A lack of progress in meeting the target may undermine public expectations of future price moves and force the BOJ into taking further monetary action despite unleashing the world's most intense burst of monetary stimulus earlier this month, some analysts say.
"When the BOJ updates these forecasts again, there could be speculation that it will increase debt purchases again because it won't be close to meeting its target," said Hiroaki Muto, senior economist at Sumitomo Mitsui Asset Management Co.
"With yields already so low, this could make banks afraid to buy more government debt."
REITERATES BASE MONEY TARGET
The BOJ reiterated its pledge to expand base money, its new policy target, at an annual pace of 60 trillion yen ($604 billion) to 70 trillion yen. Base money is the combined amount of cash and deposits parked with the central bank.

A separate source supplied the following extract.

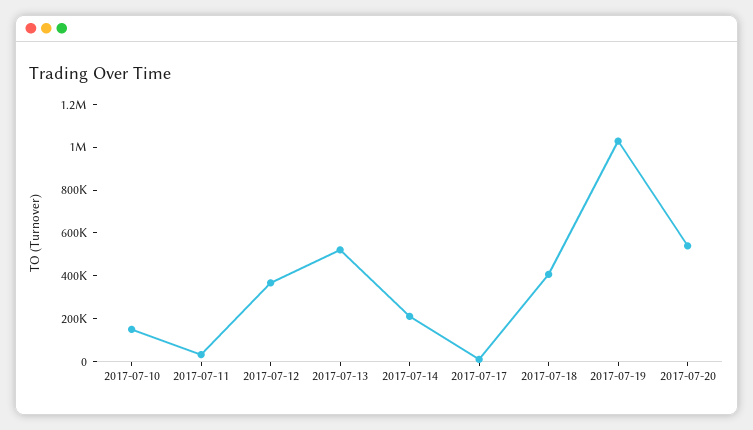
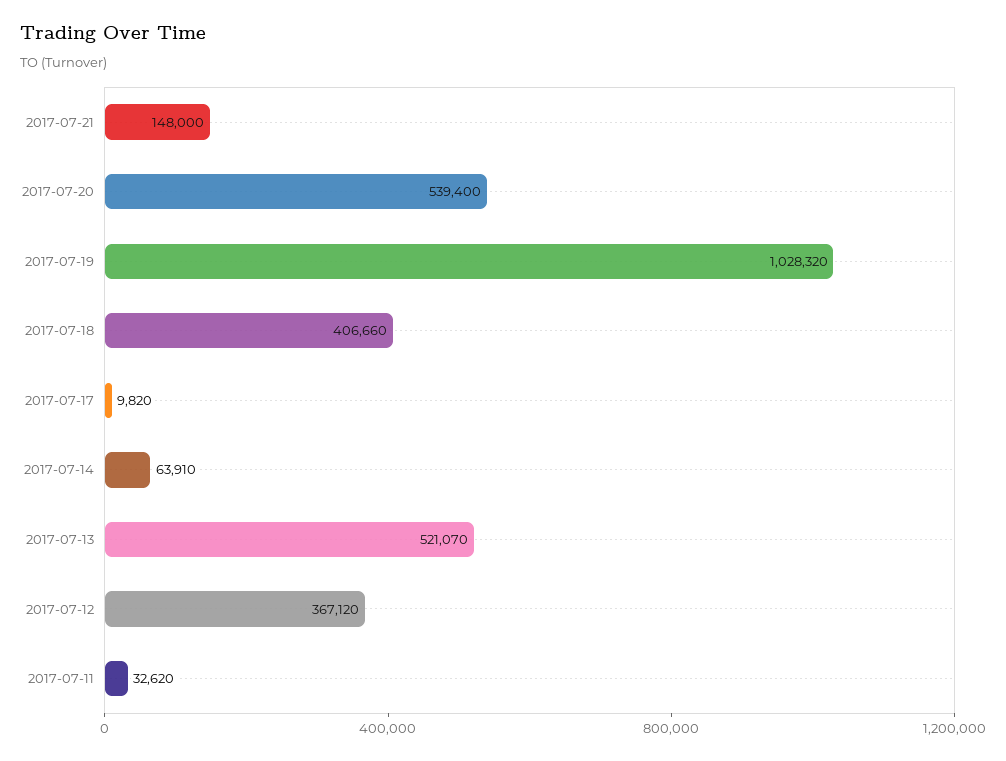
2017-07-10: 150000 -> none
2017-07-14: 200000 -> 63910
2017-07-21: none -> 148000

"Personally, I think many on the board feel that inflation will reach around 2 percent in the first half of fiscal 2015," Kuroda told reporters, referring to the year to March 2016.
The BOJ report forecast stronger economic growth in the next few years than it had projected in January and higher inflation.
It suggested that the fall in the yen, as Prime Minister Shinzo Abe has pushed through aggressive policies to lift the economy, will boost exports and put upward pressure on nominal wages. Higher wages are critical to getting Japanese consumers spending again after years of deflation.
"Quantitative and qualitative monetary easing is expected not only to work through such transmission channels as long-term interest rates and asset prices, but also to lower real interest rates through a pickup in inflation expectations," the BOJ said in its report.
The BOJ forecasts that core consumer inflation, excluding the impact of an expected hike in the national sales tax, would reach 1.4 percent in 2014/15, higher than its January projection of 0.9 percent.
A Reuters poll this week of 10 analysts showed most of them expect core CPI to rise around 0.5 percent in the year to March 2015, about a third of the pace projected by the BOJ. The poll's forecasts also excluded the expected hike in the sales tax.